Un gigantesco e spaventoso pinguino del Paleocene, era geologica compresa in un periodo tra 66 e 56 milioni di anni fa, era alto come un uomo e pesava 70-80 chili. È quanto ha concluso il team di ricerca che ha studiato le ossa del gigantesco uccello. I risultati dello studio sono stati pubblicati su Alcheringa: An Australasian Journal of Palaeontology. Il pinguino denominato scientificamente Crossvallia waiparensis poteva raggiungere 1,60 metri di altezza, mentre il cugino moderno più grosso, il pinguino imperatore, arriva a 1,20 m. Le ossa del pinguino preistorico sono state rinvenute nel 2018 dal paleontologo dilettante Leigh Love nel giacimento di fossili di Waipara Greensand nel North Canterbury, in Nuova Zelanda, nel quale il Crossvallia è il quinto pinguino antico finora ritrovato. Al Mannering – un’autorità nel campo dei pinguini fossili – le ha disposte per lo studio e il team di ricerca composto dai curatori del Canterbury Museum, Paul Scofield e Vanesa De Pietri, e da Gerald Mayr del Senckenberg Naturmuseum Frankfurt, ha analizzato le ossa per concludere che appartenevano a una specie finora sconosciuta il cui parente noto più prossimo è una specie paleocenica, Crossvallia unienwillia, identificata a sua volta da uno scheletro trovato nella Cross Valley in Antartide nel 2000.

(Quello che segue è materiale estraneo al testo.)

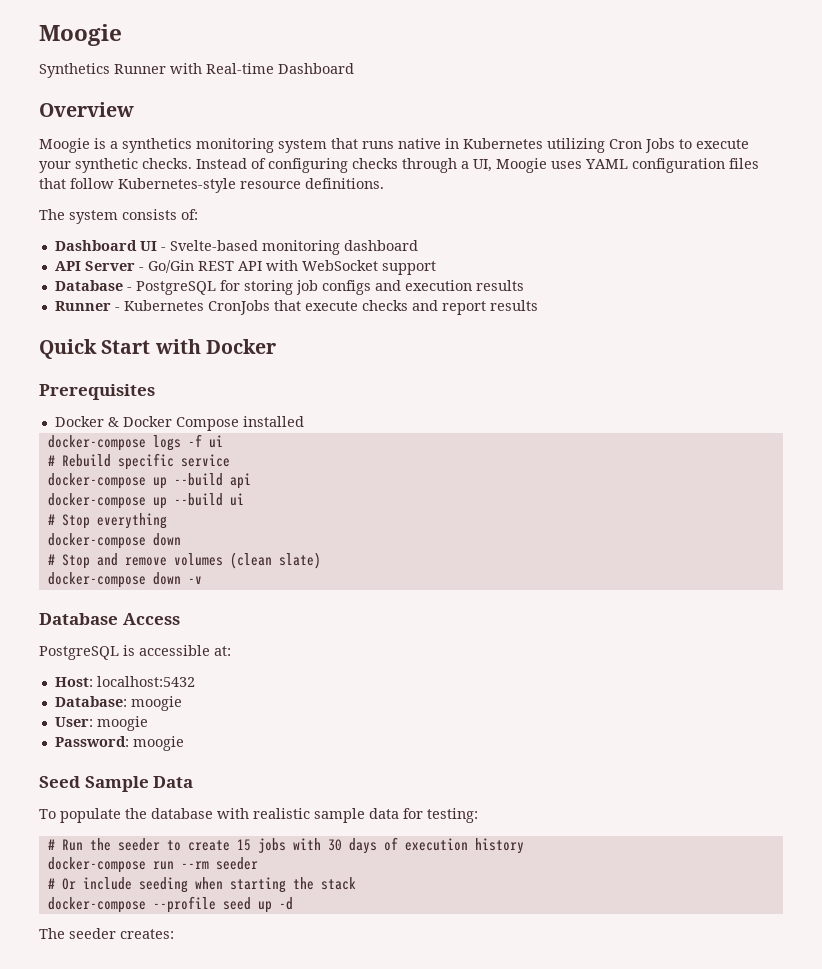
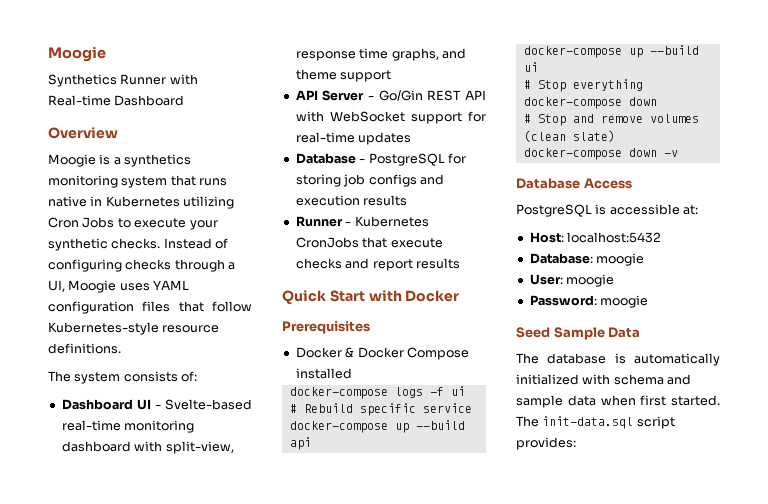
- Dashboard UI - Svelte-based monitoring dashboard
+ Dashboard UI - Svelte-based real-time monitoring dashboard with split-view, response time graphs, and theme support
- API Server - Go/Gin REST API with WebSocket support
+ API Server - Go/Gin REST API with WebSocket support for real-time updates
- To populate the database with realistic sample data for testing:
- # Run the seeder to create 15 jobs with 30 days of execution history
- docker-compose run --rm seeder
- # Or include seeding when starting the stack
- docker-compose --profile seed up -d
- The seeder creates:
+ The database is automatically initialized with schema and sample data when first started. The init-data.sql script provides:

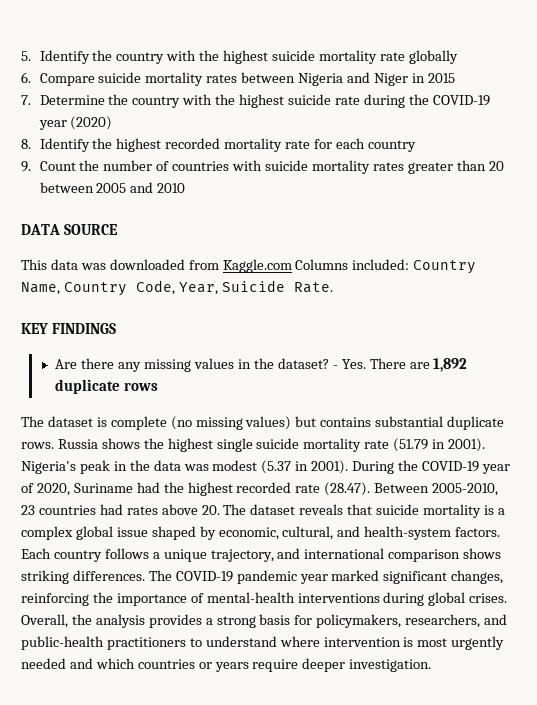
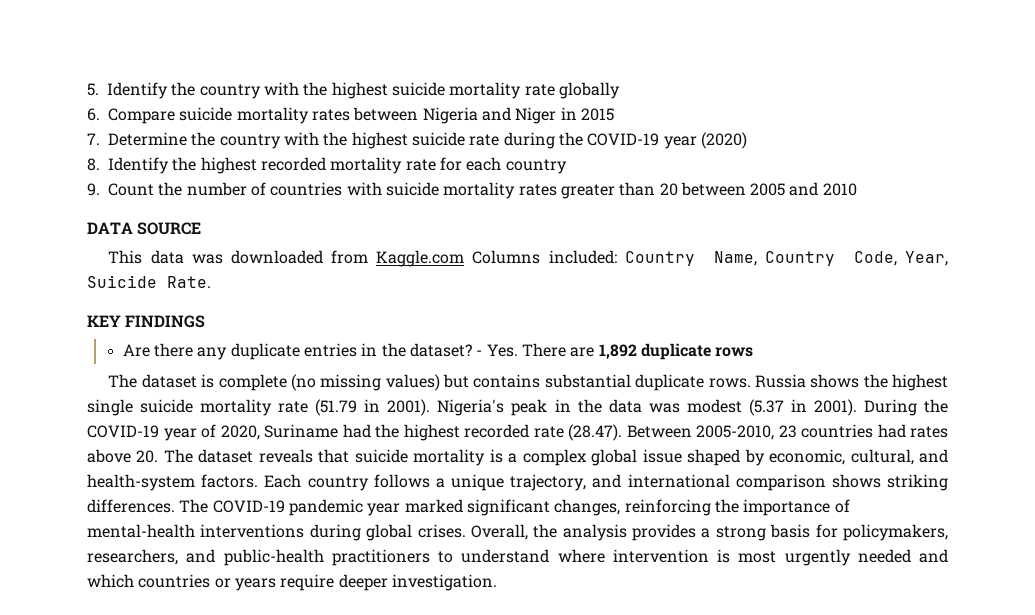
- Are there any missing values in the dataset?
+ Are there any duplicate entries in the dataset?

Il momento dei pinguini giganti
Secondo Scofield, ai tempi in cui vivevano le specie di pinguini Crossvallia, la Nuova Zelanda e l’Antartide erano molto diverse da oggi: l’Antartide era coperta di foreste ed entrambe avevano climi molto più caldi e anche i piedi di questi animali erano più funzionali al nuoto che non a stare in piedi sulla terraferma come fanno i loro discendenti attuali. Scofield ha anche detto alla Bbc che questa specie, «una delle più grandi mai trovate di pinguini, era endemica delle acque dell’emisfero australe. Si pensa che i pinguini siano diventati così grandi perché i grandi rettili marini sono scomparsi dagli oceani nello stesso periodo in cui sono scomparsi i dinosauri. Quindi, per 30 milioni di anni, è stata la volta dei pinguini giganti. Le temperature dell’acqua intorno alla Nuova Zelanda erano ideali all’epoca, intorno ai 25° C rispetto agli 8° C che abbiamo ora». La successiva estinzione dei pinguini giganti viene messa in relazione con l’ascesa di concorrenti come le balene dentate e la comparsa di abili nuotatori pinnipedi come le foche, ma restano aperte le ipotesi scientifiche sulla loro scomparsa.
E non solo i pinguini
Recentemente gli scienziati hanno anche concluso – pubblicando uno studio su Biology Letters – che in Nuova Zelanda viveva in epoca preistorica un pappagallo grande la metà di un uomo, il doppio del kakapo, il più grande finora noto. Pesava 7 chili ed era troppo massiccio per volare. Dapprima i paleontologi, guidati dal professor Trevor Worthy della Flinders University in Australia, hanno ritenuto si trattasse di un'aquila gigante. Questi enormi animali della Nuova Zelanda sono il frutto di un fenomeno biologico noto a zoologi e botanici, il gigantismo insulare, che è peraltro il contraltare del nanismo insulare: se quest'ultimo è un adattamento evolutivo dettato dalla scarsità delle risorse disponibili – e oggi il fenomeno della riduzione delle dimensioni degli animali ha attirato l'attenzione degli studiosi essendo osservabile nei mari e aree continentali probabilmente a causa della pressione degli umani sugli habitat di tutto il mondo – il gigantismo è determinato dal felice isolamento soprattutto dal superpredatore uomo. L'aquila gigante della Nuova Zelanda è stato il più grande uccello volatore degli ultimi millenni e viveva indisturbato sulle remote isole prima che l’uomo portasse a conclusione la sua estinzione in tempi moderni nel XV secolo. L'aquila gigante pesava fino a 15 chili, aveva un’apertura alare di 4 metri e predava i moa, 15 volte più pesanti, giganteschi uccelli incapaci di volare che, anche loro, si sono estinti nello stesso periodo quanto gli uomini hanno messo piede in Nuova Zelanda.